Gwen Stacy actually fights crime as Spider-Woman in her native reality, which we first saw in the Edge of Spider-Verse miniseries a while back. But the Spider-Gwen nomenclature works because it immediately encapsulates the appeal of having Spidey’s dead girlfriend get re-invented as an analogue of Marvel’s famous wall-crawler. These are the best parts of Spider-Gwen—executed by the creative team of Jason Latour, Robbi Rodriguez and Rico Renzi—so far.
Gwen’s relationship with her dad simultaneously upends and pays homage to the old-school secret identity struggles that Peter Parker used to deal with in the mainline Marvel Universe. Peter used to worry about how the revelation of his double life would impact Aunt May’s frail health. In Gwen’s life, the tension comes from having a dad who’s a police captain. She’s already revealed her superhero life to him but, if their connection becomes public knowledge, the revelation could kill Captain Stacy’s career as a cop.
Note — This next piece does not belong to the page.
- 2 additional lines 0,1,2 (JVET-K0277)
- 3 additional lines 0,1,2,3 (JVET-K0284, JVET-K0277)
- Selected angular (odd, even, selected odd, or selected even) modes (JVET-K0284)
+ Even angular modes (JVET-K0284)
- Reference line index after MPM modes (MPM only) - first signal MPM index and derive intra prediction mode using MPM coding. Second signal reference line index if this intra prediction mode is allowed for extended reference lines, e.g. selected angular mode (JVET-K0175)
Gwen Stacy isn’t a shy, misunderstood introvert like the mainline Marvel Universe Peter Parker. She’s a drummer in The Mary Janes, a rock band that feels just one big break away from the big time. Gwen doesn’t feel unduly tortured or put-up on. Sure, she’s wanted by the police and has the stress of a superhero double life but Gwen feels like a relatively normal teenager at her core. Not true for her high-school friend, though...
The great “power-&-responsibility” tragedy that motivates Spider-Gwen is the death of her universe’s Peter Parker. His demise was brought on by experiments that changed him into that reality’s version of the Lizard, which he did after getting bullied.
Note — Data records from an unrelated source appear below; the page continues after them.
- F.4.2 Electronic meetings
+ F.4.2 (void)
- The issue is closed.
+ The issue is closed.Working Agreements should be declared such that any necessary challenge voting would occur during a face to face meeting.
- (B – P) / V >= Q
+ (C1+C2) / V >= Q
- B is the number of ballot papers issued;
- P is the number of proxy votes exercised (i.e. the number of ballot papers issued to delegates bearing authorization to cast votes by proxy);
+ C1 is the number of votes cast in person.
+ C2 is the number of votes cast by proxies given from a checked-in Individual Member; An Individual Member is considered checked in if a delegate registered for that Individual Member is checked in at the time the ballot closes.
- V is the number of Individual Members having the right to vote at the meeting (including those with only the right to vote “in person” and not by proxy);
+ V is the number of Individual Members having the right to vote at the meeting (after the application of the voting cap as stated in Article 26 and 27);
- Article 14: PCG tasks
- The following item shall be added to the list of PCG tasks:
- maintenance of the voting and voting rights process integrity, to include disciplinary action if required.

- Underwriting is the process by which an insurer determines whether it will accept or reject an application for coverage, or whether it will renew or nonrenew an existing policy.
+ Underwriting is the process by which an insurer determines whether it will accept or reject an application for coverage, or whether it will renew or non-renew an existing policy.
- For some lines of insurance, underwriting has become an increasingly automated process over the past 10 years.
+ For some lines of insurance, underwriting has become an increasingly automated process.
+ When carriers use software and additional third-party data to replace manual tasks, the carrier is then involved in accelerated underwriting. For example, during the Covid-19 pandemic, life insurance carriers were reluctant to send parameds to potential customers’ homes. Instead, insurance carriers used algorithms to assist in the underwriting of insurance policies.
But in issue #4 of the previous volume of Spider-Gwen, Aunt May told Gwen that Peter was losing touch with reality in an uncomfortable way.
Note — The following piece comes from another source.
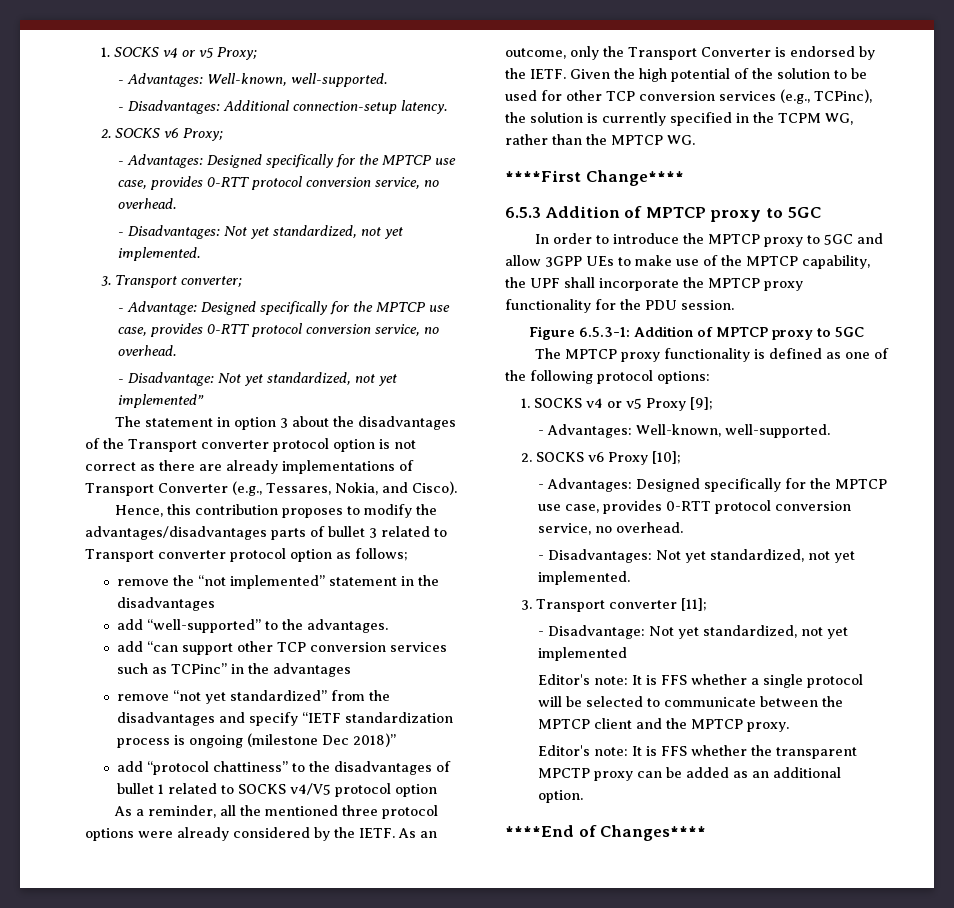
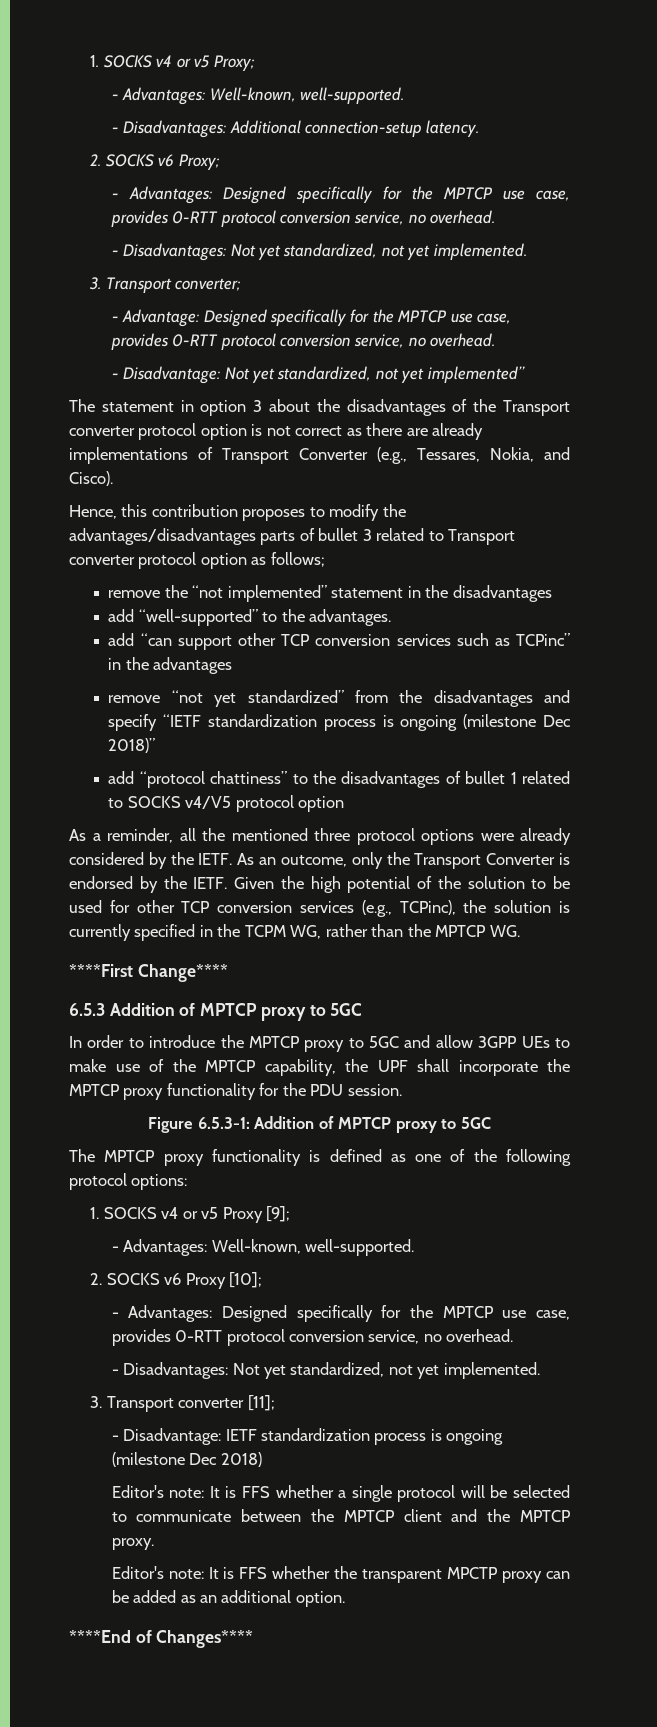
- - Disadvantage: Not yet standardized, not yet implemented
+ - Disadvantage: IETF standardization process is ongoing (milestone Dec 2018)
This beat is a great subversion of the mainline Peter and also locks in readers’ sympathies to Gwen. Even if this reality’s Peter Parker comes back to life, he probably won’t be a guy who’s easy to cheer for.
Spider-Gwen is essentially an extended What If, where that fateful irradiated spider-bite happens to someone else. And like all great re-jiggered superhero mythos, it’s got plenty of re-invented familiar faces for longtime fans to encounter. Frank Castle isn’t a kill-crazy psycho-vigilante here; instead, he’s a rule-breaking cop with a taste for rough justice. And Daredevil doesn’t exist. A very creepy Matt Murdock works for the Kingpin as his right-hand assassin/lawyer.
New riffs on established characters seem to be showing up on a pretty regular basis, giving us a sense of just how different this dimensional plane is from the one we know.
If you stripped away all of the references to the decades of Spider-lore, the character tensions and subplots in Spider-Gwen would hold up well on their own. The garage band aspirations, daddy’s-girl-all-grown-up dysfunction, crime-fighting work-life balance issues... all of it works without being derivative of Peter Parker’s long, well-loved publishing history. Spider-Gwen owes some of its recipe to the Spider-stories of the past, to be sure, but it’s enough of its own thing to feel modern and unique.